= Kapuka, New Zealand =

Locality in Southland, New Zealand

Kapuka is a locality in the Southland region of New Zealand's South Island. It is situated between Mokotua to the west and Ashers to the east on the Southern Scenic Route; Oteramika is to the north, and Kapuka South, Waituna Lagoon, and Toetoes Bay are to the south.

== Economy ==

Agriculture figures prominently in Kapuka's economy due to its rural location. It has been the site of experimentation to improve the milk output of dairy cattle by introducing genes of European holstein breeds. Significant lignite coal deposits are also located in the vicinity of Kapuka. The Ashers-Waituna coalfield contains roughly 746 million tonnes of recoverable coal.

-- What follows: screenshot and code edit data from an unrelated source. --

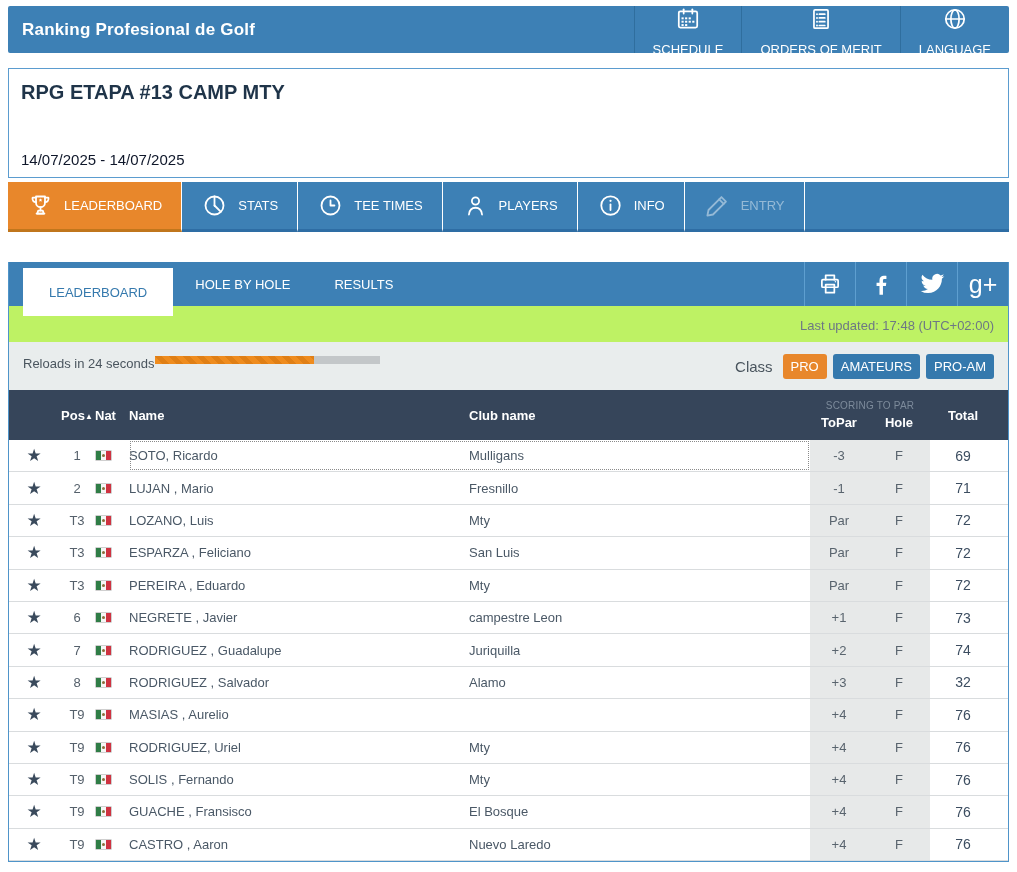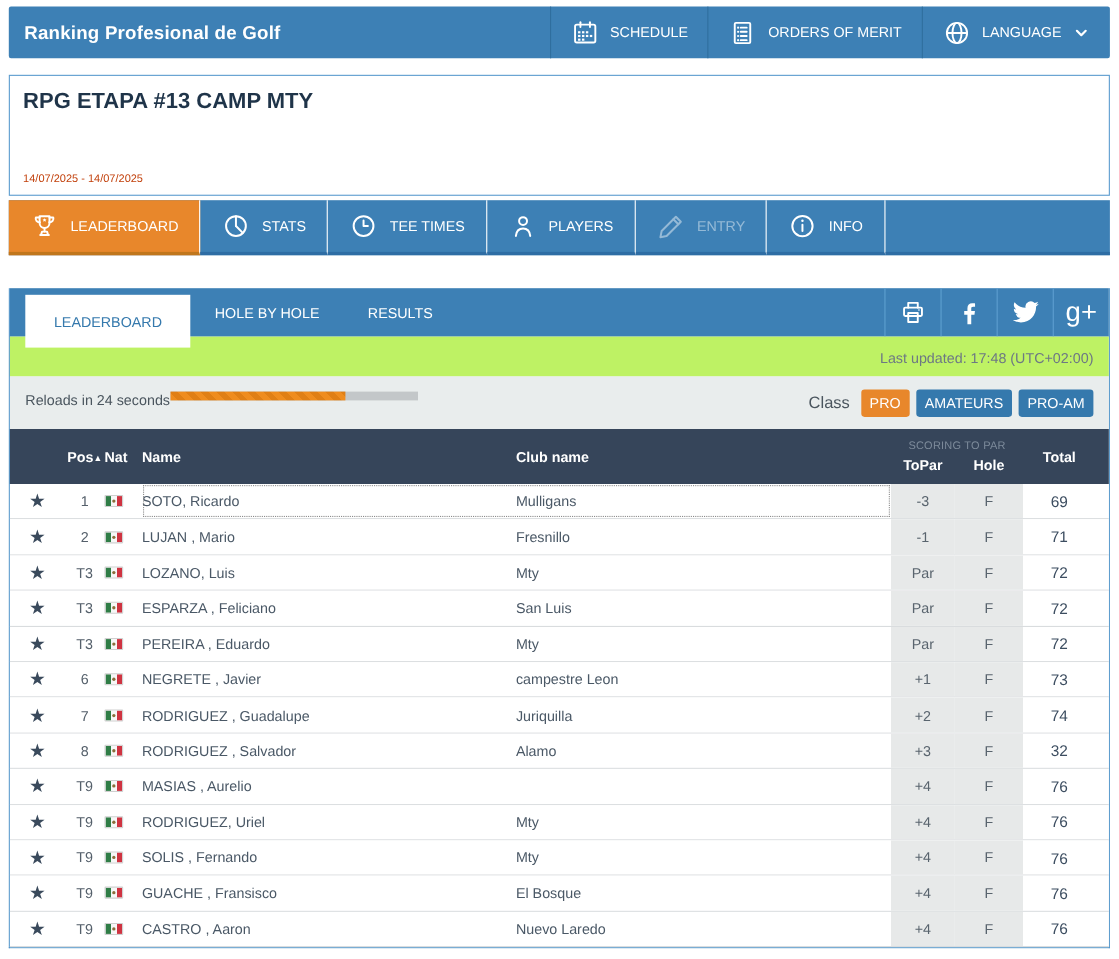--- a/index.html
+++ b/index.html
@@ -14,7 +14,7 @@
   .topbar { height:47px; background:#3d80b5; border-radius:2px; display:flex; align-items:stretch; color:#fff; }
   .topbar-title { font-size:17px; font-weight:bold; display:flex; align-items:center; padding-left:14px; flex:1; letter-spacing:.2px; }
   .top-nav { display:flex; }
-  .nav-item { display:flex; align-items:center; gap:10px; padding:0 18px; border-left:1px solid #2f6e9e; font-size:13px; cursor:pointer; }
+  .nav-item { display:flex; align-items:center; gap:10px; padding:0 18px; border-left:1px solid #2f6e9e; font-size:13px; cursor:pointer;flex-direction:column; }
   .nav-item svg { width:26px; height:26px; }
   .chev svg { width:16px; height:16px; }
 

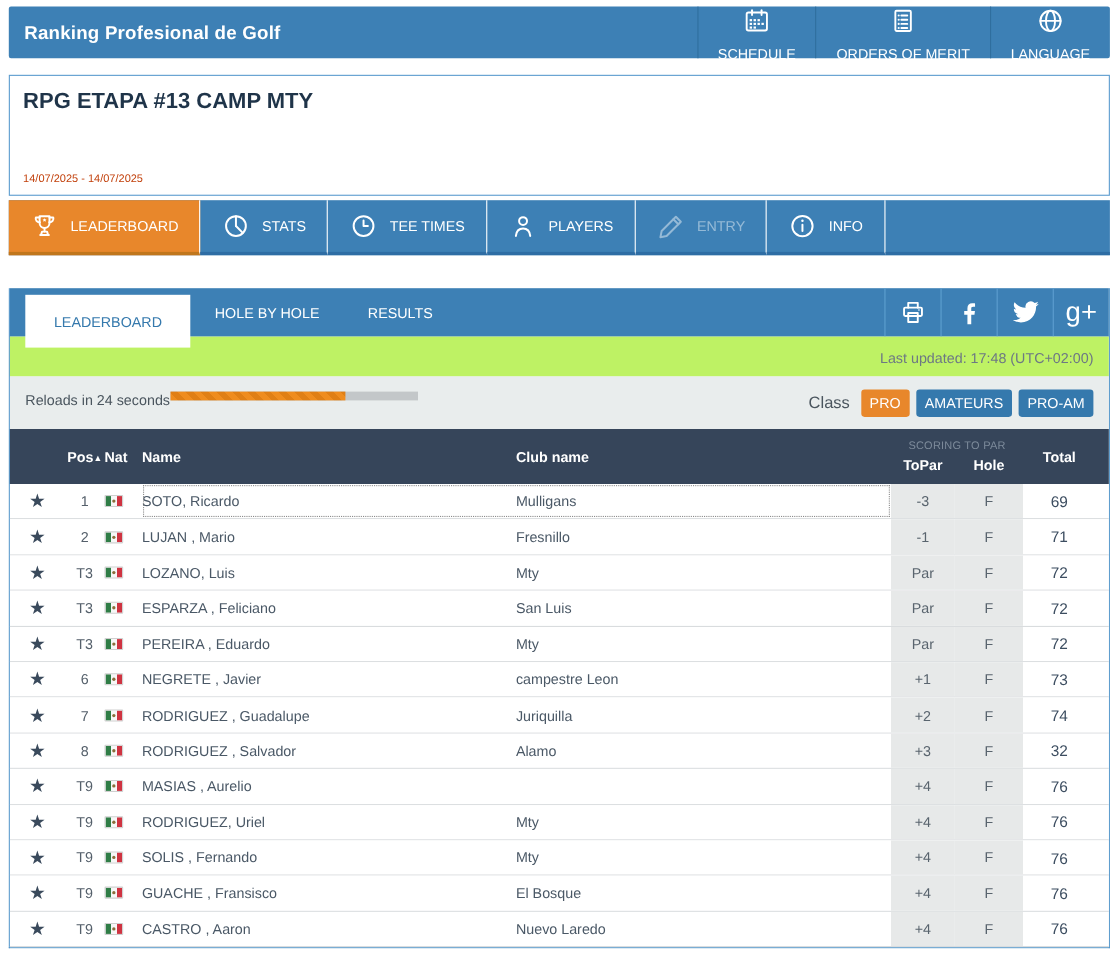--- a/index.html
+++ b/index.html
@@ -21,7 +21,7 @@
   
   .card { margin-top:15px; height:110px; border:1px solid #5b9ccf; background:#fff; position:relative; }
   .card-title { margin:12px 0 0 12px; font-size:20px; font-weight:bold; color:#1f3449; }
-  .card-dates { position:absolute; left:12px; bottom:9px; font-size:10px; color:#c2410c; }
+  .card-dates { position:absolute; left:12px; bottom:9px; font-size:15px; color:#0f172a; }
 
   
   .tabbar { margin-top:4px; height:50px; background:#3d80b5; display:flex; }

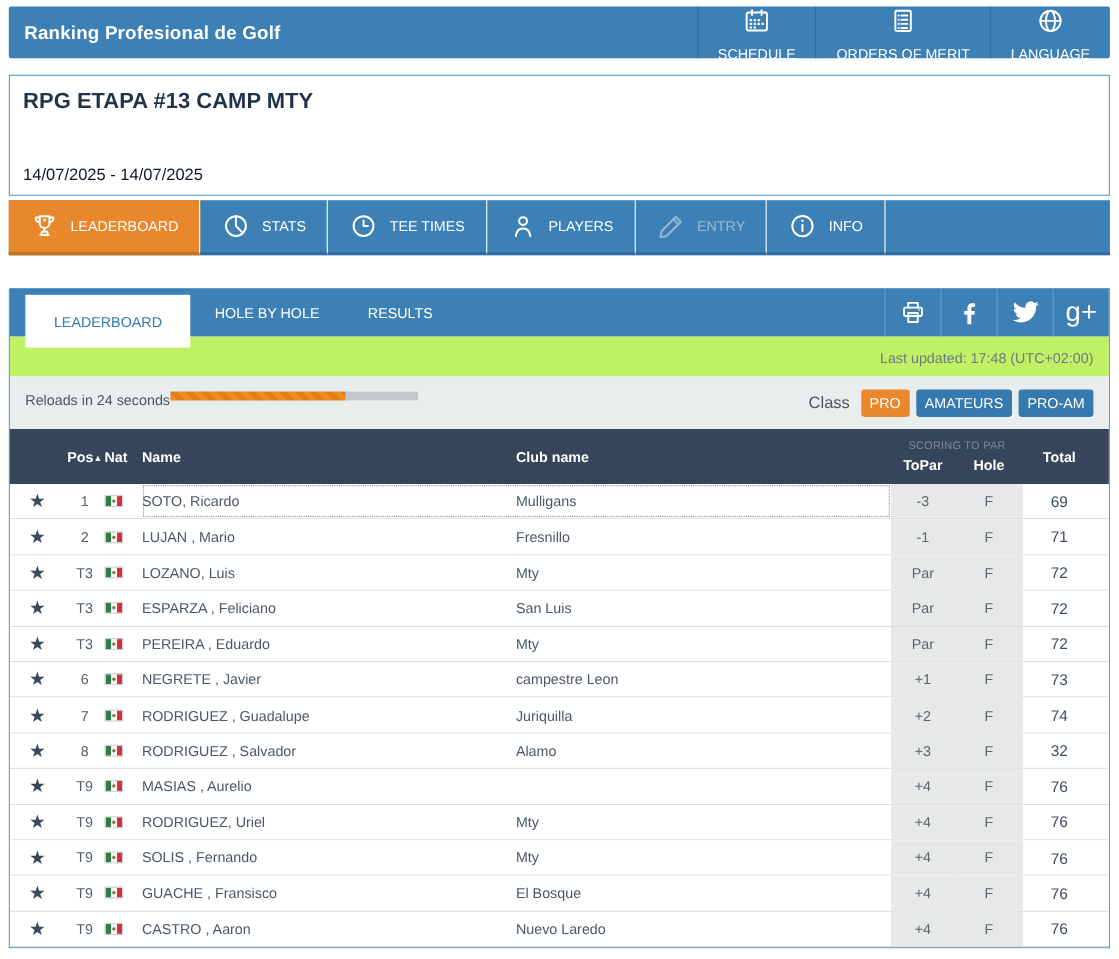--- a/index.html
+++ b/index.html
@@ -202,15 +202,6 @@
         </span>
         <span>PLAYERS</span>
       </div>
-      <div class="tab disabled">
-        <span class="icn" style="display: flex;">
-          <svg viewBox="0 0 24 24" fill="none" stroke="#fff" stroke-width="1.6" stroke-linecap="round" stroke-linejoin="round">
-            <path d="M15.5 4.5l4 4L8 20l-5 1 1-5z"></path>
-            <line x1="13.5" y1="6.5" x2="17.5" y2="10.5"></line>
-          </svg>
-        </span>
-        <span>ENTRY</span>
-      </div>
       <div class="tab">
         <span class="icn" style="display: flex;">
           <svg viewBox="0 0 24 24" fill="none" stroke="#fff" stroke-width="1.6" stroke-linecap="round" stroke-linejoin="round">
@@ -220,6 +211,15 @@
           </svg>
         </span>
         <span>INFO</span>
+      </div>
+      <div class="tab disabled">
+        <span class="icn" style="display: flex;">
+          <svg viewBox="0 0 24 24" fill="none" stroke="#fff" stroke-width="1.6" stroke-linecap="round" stroke-linejoin="round">
+            <path d="M15.5 4.5l4 4L8 20l-5 1 1-5z"></path>
+            <line x1="13.5" y1="6.5" x2="17.5" y2="10.5"></line>
+          </svg>
+        </span>
+        <span>ENTRY</span>
       </div>
       <div class="tab-fill"></div>
     </div>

Exploratory work has been undertaken, but commercial mining has not yet taken place.

== Railway ==

On 1 March 1895, an extension of the Seaward Bush Branch from Mokotua to Gorge Road was opened, with a station located in Kapuka. At one point, the station was actually named Oteramika. Trains operated from Invercargill and return only a couple of times a week until a further extension to Waimahaka opened in 1899. At this point, mixed trains from Waimahaka to Invercargill and return began operating through Kapuka daily. The line's profitability declined from the 1930s, and in 1951, the mixed train was cut to run just once a week as a cost-saving measure, with goods-only trains on other days. On 1 June 1960, all passenger services through Kapuka were cancelled; freight also continued to remain at unprofitable levels, and the whole line closed on 31 March 1966. Some of the line's old formation can still be seen in the vicinity of Kapuka.